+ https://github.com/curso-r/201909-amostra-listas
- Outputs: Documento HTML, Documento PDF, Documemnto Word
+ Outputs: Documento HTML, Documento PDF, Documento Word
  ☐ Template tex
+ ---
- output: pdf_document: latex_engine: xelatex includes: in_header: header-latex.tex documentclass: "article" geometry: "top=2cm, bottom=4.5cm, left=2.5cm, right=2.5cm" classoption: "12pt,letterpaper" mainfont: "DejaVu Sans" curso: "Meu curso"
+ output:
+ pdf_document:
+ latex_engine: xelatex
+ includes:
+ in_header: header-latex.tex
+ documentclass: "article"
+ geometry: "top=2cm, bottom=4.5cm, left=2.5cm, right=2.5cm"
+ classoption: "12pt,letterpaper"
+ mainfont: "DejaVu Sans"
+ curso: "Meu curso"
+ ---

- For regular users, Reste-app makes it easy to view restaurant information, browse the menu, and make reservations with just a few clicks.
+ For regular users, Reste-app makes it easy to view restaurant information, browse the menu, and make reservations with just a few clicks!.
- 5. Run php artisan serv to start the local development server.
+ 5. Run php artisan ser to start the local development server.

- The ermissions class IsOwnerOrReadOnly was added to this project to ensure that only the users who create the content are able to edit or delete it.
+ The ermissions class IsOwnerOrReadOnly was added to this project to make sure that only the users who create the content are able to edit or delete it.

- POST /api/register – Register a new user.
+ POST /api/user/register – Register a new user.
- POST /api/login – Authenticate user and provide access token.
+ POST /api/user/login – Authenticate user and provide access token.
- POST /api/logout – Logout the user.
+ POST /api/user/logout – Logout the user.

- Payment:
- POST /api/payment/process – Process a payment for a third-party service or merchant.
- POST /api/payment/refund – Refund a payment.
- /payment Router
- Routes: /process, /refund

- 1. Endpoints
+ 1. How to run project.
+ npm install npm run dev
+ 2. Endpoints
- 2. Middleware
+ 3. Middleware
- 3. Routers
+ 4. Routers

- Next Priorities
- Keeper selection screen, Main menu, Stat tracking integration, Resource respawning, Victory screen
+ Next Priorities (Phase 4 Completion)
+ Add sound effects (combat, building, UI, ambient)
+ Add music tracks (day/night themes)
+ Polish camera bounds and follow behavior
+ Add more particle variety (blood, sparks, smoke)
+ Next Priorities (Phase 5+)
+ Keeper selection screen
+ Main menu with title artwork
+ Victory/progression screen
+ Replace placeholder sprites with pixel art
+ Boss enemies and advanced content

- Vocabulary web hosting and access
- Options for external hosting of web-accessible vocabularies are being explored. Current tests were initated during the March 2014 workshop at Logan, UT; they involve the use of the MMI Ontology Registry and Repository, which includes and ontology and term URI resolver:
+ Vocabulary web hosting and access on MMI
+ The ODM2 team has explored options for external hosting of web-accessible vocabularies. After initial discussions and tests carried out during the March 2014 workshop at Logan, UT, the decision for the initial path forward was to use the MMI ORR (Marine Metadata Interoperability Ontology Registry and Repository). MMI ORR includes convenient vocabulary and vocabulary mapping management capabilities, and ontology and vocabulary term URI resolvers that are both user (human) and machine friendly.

####################

Your task:
Type out the whole listing above exactly.

Your response:
+ https://github.com/curso-r/201909-amostra-listas
- Outputs: Documento HTML, Documento PDF, Documemnto Word
+ Outputs: Documento HTML, Documento PDF, Documento Word
  ☐ Template tex
+ ---
- output: pdf_document: latex_engine: xelatex includes: in_header: header-latex.tex documentclass: "article" geometry: "top=2cm, bottom=4.5cm, left=2.5cm, right=2.5cm" classoption: "12pt,letterpaper" mainfont: "DejaVu Sans" curso: "Meu curso"
+ output:
+ pdf_document:
+ latex_engine: xelatex
+ includes:
+ in_header: header-latex.tex
+ documentclass: "article"
+ geometry: "top=2cm, bottom=4.5cm, left=2.5cm, right=2.5cm"
+ classoption: "12pt,letterpaper"
+ mainfont: "DejaVu Sans"
+ curso: "Meu curso"
+ ---

- For regular users, Reste-app makes it easy to view restaurant information, browse the menu, and make reservations with just a few clicks.
+ For regular users, Reste-app makes it easy to view restaurant information, browse the menu, and make reservations with just a few clicks!.
- 5. Run php artisan serv to start the local development server.
+ 5. Run php artisan ser to start the local development server.

- The ermissions class IsOwnerOrReadOnly was added to this project to ensure that only the users who create the content are able to edit or delete it.
+ The ermissions class IsOwnerOrReadOnly was added to this project to make sure that only the users who create the content are able to edit or delete it.

- POST /api/register – Register a new user.
+ POST /api/user/register – Register a new user.
- POST /api/login – Authenticate user and provide access token.
+ POST /api/user/login – Authenticate user and provide access token.
- POST /api/logout – Logout the user.
+ POST /api/user/logout – Logout the user.

- Payment:
- POST /api/payment/process – Process a payment for a third-party service or merchant.
- POST /api/payment/refund – Refund a payment.
- /payment Router
- Routes: /process, /refund

- 1. Endpoints
+ 1. How to run project.
+ npm install npm run dev
+ 2. Endpoints
- 2. Middleware
+ 3. Middleware
- 3. Routers
+ 4. Routers

- Next Priorities
- Keeper selection screen, Main menu, Stat tracking integration, Resource respawning, Victory screen
+ Next Priorities (Phase 4 Completion)
+ Add sound effects (combat, building, UI, ambient)
+ Add music tracks (day/night themes)
+ Polish camera bounds and follow behavior
+ Add more particle variety (blood, sparks, smoke)
+ Next Priorities (Phase 5+)
+ Keeper selection screen
+ Main menu with title artwork
+ Victory/progression screen
+ Replace placeholder sprites with pixel art
+ Boss enemies and advanced content

- Vocabulary web hosting and access
- Options for external hosting of web-accessible vocabularies are being explored. Current tests were initated during the March 2014 workshop at Logan, UT; they involve the use of the MMI Ontology Registry and Repository, which includes and ontology and term URI resolver:
+ Vocabulary web hosting and access on MMI
+ The ODM2 team has explored options for external hosting of web-accessible vocabularies. After initial discussions and tests carried out during the March 2014 workshop at Logan, UT, the decision for the initial path forward was to use the MMI ORR (Marine Metadata Interoperability Ontology Registry and Repository). MMI ORR includes convenient vocabulary and vocabulary mapping management capabilities, and ontology and vocabulary term URI resolvers that are both user (human) and machine friendly.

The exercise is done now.